■ Activity
Word for word, restate the records that appear below.

Records contained in a dataset:
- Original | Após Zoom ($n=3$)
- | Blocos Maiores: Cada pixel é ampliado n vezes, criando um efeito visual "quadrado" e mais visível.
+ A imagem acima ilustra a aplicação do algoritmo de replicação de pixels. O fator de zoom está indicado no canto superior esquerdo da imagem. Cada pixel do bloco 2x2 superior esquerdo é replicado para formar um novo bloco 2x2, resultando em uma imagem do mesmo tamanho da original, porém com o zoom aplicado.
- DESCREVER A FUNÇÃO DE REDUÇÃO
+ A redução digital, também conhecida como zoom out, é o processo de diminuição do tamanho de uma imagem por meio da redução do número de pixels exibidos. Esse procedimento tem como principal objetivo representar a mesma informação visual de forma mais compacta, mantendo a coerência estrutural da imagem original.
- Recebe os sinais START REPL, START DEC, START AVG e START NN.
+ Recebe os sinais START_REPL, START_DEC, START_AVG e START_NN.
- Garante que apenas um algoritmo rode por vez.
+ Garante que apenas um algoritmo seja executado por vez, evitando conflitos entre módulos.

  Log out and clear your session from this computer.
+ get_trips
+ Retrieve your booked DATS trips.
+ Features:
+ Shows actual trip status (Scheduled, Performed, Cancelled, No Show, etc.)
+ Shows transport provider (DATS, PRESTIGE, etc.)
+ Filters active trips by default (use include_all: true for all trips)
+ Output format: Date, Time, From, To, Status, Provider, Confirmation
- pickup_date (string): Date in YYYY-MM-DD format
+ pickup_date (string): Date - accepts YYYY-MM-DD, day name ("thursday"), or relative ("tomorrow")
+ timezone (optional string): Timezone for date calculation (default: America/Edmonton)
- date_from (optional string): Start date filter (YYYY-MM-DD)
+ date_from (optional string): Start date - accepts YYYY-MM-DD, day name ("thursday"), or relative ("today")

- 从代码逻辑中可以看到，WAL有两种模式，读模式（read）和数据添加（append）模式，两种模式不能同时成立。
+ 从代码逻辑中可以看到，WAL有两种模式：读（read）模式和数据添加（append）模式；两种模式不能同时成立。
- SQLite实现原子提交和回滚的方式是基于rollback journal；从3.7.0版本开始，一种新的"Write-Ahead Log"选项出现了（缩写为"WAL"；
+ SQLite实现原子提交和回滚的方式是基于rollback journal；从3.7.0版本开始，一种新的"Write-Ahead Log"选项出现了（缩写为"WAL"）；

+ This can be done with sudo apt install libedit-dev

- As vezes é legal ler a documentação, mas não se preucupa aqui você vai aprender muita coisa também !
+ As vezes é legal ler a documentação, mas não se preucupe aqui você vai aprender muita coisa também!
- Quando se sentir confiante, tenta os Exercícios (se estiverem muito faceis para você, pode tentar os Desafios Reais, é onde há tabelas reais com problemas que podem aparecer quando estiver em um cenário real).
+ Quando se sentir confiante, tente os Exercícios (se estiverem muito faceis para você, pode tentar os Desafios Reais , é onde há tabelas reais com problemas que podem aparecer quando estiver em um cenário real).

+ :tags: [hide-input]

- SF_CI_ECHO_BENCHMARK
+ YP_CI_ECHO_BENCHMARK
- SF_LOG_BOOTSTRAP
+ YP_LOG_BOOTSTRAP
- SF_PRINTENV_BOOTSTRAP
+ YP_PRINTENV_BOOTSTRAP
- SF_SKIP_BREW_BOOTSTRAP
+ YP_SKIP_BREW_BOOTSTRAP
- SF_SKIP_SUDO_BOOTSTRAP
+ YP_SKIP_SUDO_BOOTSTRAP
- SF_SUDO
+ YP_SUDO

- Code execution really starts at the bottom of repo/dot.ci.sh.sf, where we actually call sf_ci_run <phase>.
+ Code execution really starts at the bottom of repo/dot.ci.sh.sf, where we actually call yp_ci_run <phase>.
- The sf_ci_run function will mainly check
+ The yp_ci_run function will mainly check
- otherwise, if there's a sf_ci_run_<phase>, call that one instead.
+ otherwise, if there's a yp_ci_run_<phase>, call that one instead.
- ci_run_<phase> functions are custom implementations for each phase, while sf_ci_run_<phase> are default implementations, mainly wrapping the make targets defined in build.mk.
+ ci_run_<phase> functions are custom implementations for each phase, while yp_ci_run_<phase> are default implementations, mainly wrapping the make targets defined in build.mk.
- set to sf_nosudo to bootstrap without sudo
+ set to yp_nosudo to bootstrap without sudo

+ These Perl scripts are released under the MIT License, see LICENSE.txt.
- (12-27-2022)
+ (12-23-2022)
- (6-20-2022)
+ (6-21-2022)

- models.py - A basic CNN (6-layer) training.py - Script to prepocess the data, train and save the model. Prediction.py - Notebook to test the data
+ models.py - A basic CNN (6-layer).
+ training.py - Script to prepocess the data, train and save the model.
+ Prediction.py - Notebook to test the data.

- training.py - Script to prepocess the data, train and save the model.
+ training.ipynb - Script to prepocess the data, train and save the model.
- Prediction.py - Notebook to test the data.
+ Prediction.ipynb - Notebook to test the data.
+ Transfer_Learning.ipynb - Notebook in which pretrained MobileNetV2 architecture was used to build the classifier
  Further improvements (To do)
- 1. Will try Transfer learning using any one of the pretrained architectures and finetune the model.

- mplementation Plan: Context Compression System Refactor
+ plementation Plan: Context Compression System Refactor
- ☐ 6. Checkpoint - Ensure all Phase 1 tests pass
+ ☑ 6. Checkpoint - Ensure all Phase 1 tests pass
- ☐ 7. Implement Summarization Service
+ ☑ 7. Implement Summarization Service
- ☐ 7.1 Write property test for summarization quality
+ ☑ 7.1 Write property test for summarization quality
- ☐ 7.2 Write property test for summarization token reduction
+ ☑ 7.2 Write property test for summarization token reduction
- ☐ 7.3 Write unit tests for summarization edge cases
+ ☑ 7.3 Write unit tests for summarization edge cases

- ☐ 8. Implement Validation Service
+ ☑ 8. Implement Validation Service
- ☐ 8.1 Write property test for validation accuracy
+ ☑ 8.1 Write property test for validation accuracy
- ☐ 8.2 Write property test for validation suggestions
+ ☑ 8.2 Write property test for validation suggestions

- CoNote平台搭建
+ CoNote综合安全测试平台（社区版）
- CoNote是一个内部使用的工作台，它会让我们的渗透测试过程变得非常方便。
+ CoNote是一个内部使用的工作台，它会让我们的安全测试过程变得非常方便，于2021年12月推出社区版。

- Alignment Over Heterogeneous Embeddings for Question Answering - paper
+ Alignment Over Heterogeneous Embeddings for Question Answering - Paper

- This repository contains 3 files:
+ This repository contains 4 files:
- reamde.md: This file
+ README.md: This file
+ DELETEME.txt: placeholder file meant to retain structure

■ Task solution
- Original | Após Zoom ($n=3$)
- | Blocos Maiores: Cada pixel é ampliado n vezes, criando um efeito visual "quadrado" e mais visível.
+ A imagem acima ilustra a aplicação do algoritmo de replicação de pixels. O fator de zoom está indicado no canto superior esquerdo da imagem. Cada pixel do bloco 2x2 superior esquerdo é replicado para formar um novo bloco 2x2, resultando em uma imagem do mesmo tamanho da original, porém com o zoom aplicado.
- DESCREVER A FUNÇÃO DE REDUÇÃO
+ A redução digital, também conhecida como zoom out, é o processo de diminuição do tamanho de uma imagem por meio da redução do número de pixels exibidos. Esse procedimento tem como principal objetivo representar a mesma informação visual de forma mais compacta, mantendo a coerência estrutural da imagem original.
- Recebe os sinais START REPL, START DEC, START AVG e START NN.
+ Recebe os sinais START_REPL, START_DEC, START_AVG e START_NN.
- Garante que apenas um algoritmo rode por vez.
+ Garante que apenas um algoritmo seja executado por vez, evitando conflitos entre módulos.

  Log out and clear your session from this computer.
+ get_trips
+ Retrieve your booked DATS trips.
+ Features:
+ Shows actual trip status (Scheduled, Performed, Cancelled, No Show, etc.)
+ Shows transport provider (DATS, PRESTIGE, etc.)
+ Filters active trips by default (use include_all: true for all trips)
+ Output format: Date, Time, From, To, Status, Provider, Confirmation
- pickup_date (string): Date in YYYY-MM-DD format
+ pickup_date (string): Date - accepts YYYY-MM-DD, day name ("thursday"), or relative ("tomorrow")
+ timezone (optional string): Timezone for date calculation (default: America/Edmonton)
- date_from (optional string): Start date filter (YYYY-MM-DD)
+ date_from (optional string): Start date - accepts YYYY-MM-DD, day name ("thursday"), or relative ("today")

- 从代码逻辑中可以看到，WAL有两种模式，读模式（read）和数据添加（append）模式，两种模式不能同时成立。
+ 从代码逻辑中可以看到，WAL有两种模式：读（read）模式和数据添加（append）模式；两种模式不能同时成立。
- SQLite实现原子提交和回滚的方式是基于rollback journal；从3.7.0版本开始，一种新的"Write-Ahead Log"选项出现了（缩写为"WAL"；
+ SQLite实现原子提交和回滚的方式是基于rollback journal；从3.7.0版本开始，一种新的"Write-Ahead Log"选项出现了（缩写为"WAL"）；

+ This can be done with sudo apt install libedit-dev

- As vezes é legal ler a documentação, mas não se preucupa aqui você vai aprender muita coisa também !
+ As vezes é legal ler a documentação, mas não se preucupe aqui você vai aprender muita coisa também!
- Quando se sentir confiante, tenta os Exercícios (se estiverem muito faceis para você, pode tentar os Desafios Reais, é onde há tabelas reais com problemas que podem aparecer quando estiver em um cenário real).
+ Quando se sentir confiante, tente os Exercícios (se estiverem muito faceis para você, pode tentar os Desafios Reais , é onde há tabelas reais com problemas que podem aparecer quando estiver em um cenário real).

+ :tags: [hide-input]

- SF_CI_ECHO_BENCHMARK
+ YP_CI_ECHO_BENCHMARK
- SF_LOG_BOOTSTRAP
+ YP_LOG_BOOTSTRAP
- SF_PRINTENV_BOOTSTRAP
+ YP_PRINTENV_BOOTSTRAP
- SF_SKIP_BREW_BOOTSTRAP
+ YP_SKIP_BREW_BOOTSTRAP
- SF_SKIP_SUDO_BOOTSTRAP
+ YP_SKIP_SUDO_BOOTSTRAP
- SF_SUDO
+ YP_SUDO

- Code execution really starts at the bottom of repo/dot.ci.sh.sf, where we actually call sf_ci_run <phase>.
+ Code execution really starts at the bottom of repo/dot.ci.sh.sf, where we actually call yp_ci_run <phase>.
- The sf_ci_run function will mainly check
+ The yp_ci_run function will mainly check
- otherwise, if there's a sf_ci_run_<phase>, call that one instead.
+ otherwise, if there's a yp_ci_run_<phase>, call that one instead.
- ci_run_<phase> functions are custom implementations for each phase, while sf_ci_run_<phase> are default implementations, mainly wrapping the make targets defined in build.mk.
+ ci_run_<phase> functions are custom implementations for each phase, while yp_ci_run_<phase> are default implementations, mainly wrapping the make targets defined in build.mk.
- set to sf_nosudo to bootstrap without sudo
+ set to yp_nosudo to bootstrap without sudo

+ These Perl scripts are released under the MIT License, see LICENSE.txt.
- (12-27-2022)
+ (12-23-2022)
- (6-20-2022)
+ (6-21-2022)

- models.py - A basic CNN (6-layer) training.py - Script to prepocess the data, train and save the model. Prediction.py - Notebook to test the data
+ models.py - A basic CNN (6-layer).
+ training.py - Script to prepocess the data, train and save the model.
+ Prediction.py - Notebook to test the data.

- training.py - Script to prepocess the data, train and save the model.
+ training.ipynb - Script to prepocess the data, train and save the model.
- Prediction.py - Notebook to test the data.
+ Prediction.ipynb - Notebook to test the data.
+ Transfer_Learning.ipynb - Notebook in which pretrained MobileNetV2 architecture was used to build the classifier
  Further improvements (To do)
- 1. Will try Transfer learning using any one of the pretrained architectures and finetune the model.

- mplementation Plan: Context Compression System Refactor
+ plementation Plan: Context Compression System Refactor
- ☐ 6. Checkpoint - Ensure all Phase 1 tests pass
+ ☑ 6. Checkpoint - Ensure all Phase 1 tests pass
- ☐ 7. Implement Summarization Service
+ ☑ 7. Implement Summarization Service
- ☐ 7.1 Write property test for summarization quality
+ ☑ 7.1 Write property test for summarization quality
- ☐ 7.2 Write property test for summarization token reduction
+ ☑ 7.2 Write property test for summarization token reduction
- ☐ 7.3 Write unit tests for summarization edge cases
+ ☑ 7.3 Write unit tests for summarization edge cases

- ☐ 8. Implement Validation Service
+ ☑ 8. Implement Validation Service
- ☐ 8.1 Write property test for validation accuracy
+ ☑ 8.1 Write property test for validation accuracy
- ☐ 8.2 Write property test for validation suggestions
+ ☑ 8.2 Write property test for validation suggestions

- CoNote平台搭建
+ CoNote综合安全测试平台（社区版）
- CoNote是一个内部使用的工作台，它会让我们的渗透测试过程变得非常方便。
+ CoNote是一个内部使用的工作台，它会让我们的安全测试过程变得非常方便，于2021年12月推出社区版。

- Alignment Over Heterogeneous Embeddings for Question Answering - paper
+ Alignment Over Heterogeneous Embeddings for Question Answering - Paper

- This repository contains 3 files:
+ This repository contains 4 files:
- reamde.md: This file
+ README.md: This file
+ DELETEME.txt: placeholder file meant to retain structure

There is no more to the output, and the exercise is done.